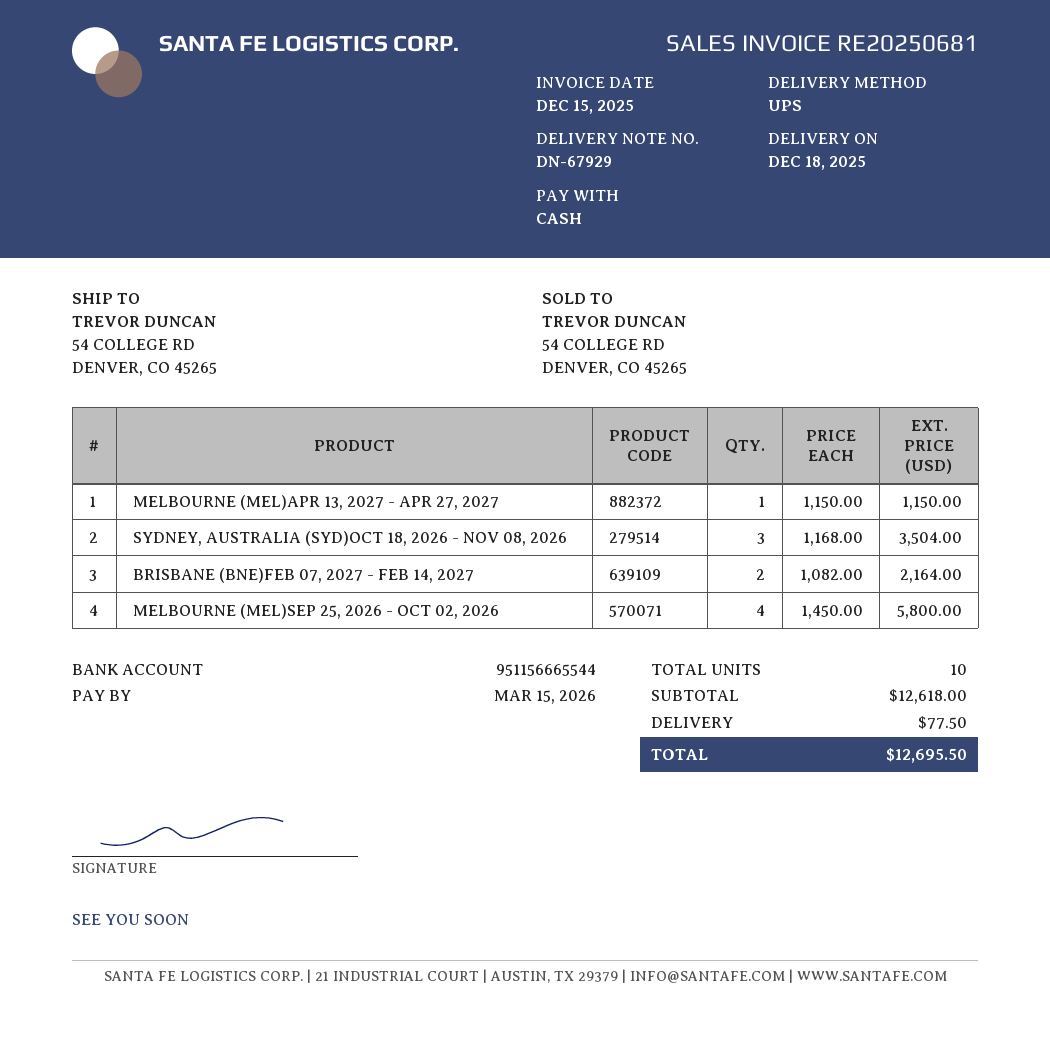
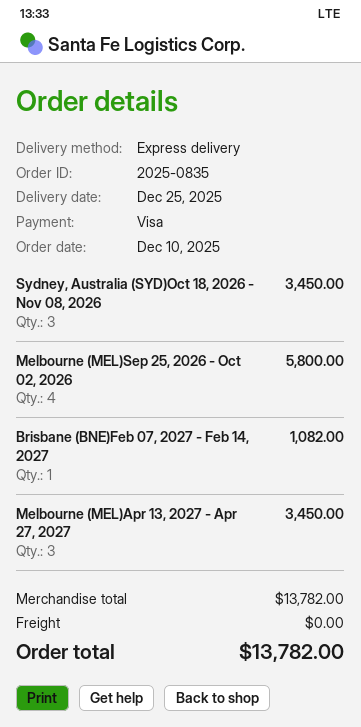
delivery date: 2025-12-18 -> 2025-12-25
payment method: cash -> Visa
shipping method: UPS -> express
MELBOURNE (MEL)APR 13, 2027 - APR 27, 2027: 1 for 1150.00 -> 3 for 3450.00
SYDNEY, AUSTRALIA (SYD)OCT 18, 2026 - NOV 08, 2026: 3 for 3504.00 -> 3 for 3450.00
BRISBANE (BNE)FEB 07, 2027 - FEB 14, 2027: 2 for 2164.00 -> 1 for 1082.00
subtotal: 12618.00 -> 13782.00
shipping: 77.50 -> 0.00
total: 12695.50 -> 13782.00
○ ○ ○ ○
◆ Assignment:
Exactly as they appear, transcribe the lines from the top of the material above through the line with "SYDNEY, AUSTRALIA (SYD)OCT". Omit any picture.

◆ Completed exercise:
delivery date: 2025-12-18 -> 2025-12-25
payment method: cash -> Visa
shipping method: UPS -> express
MELBOURNE (MEL)APR 13, 2027 - APR 27, 2027: 1 for 1150.00 -> 3 for 3450.00
SYDNEY, AUSTRALIA (SYD)OCT 18, 2026 - NOV 08, 2026: 3 for 3504.00 -> 3 for 3450.00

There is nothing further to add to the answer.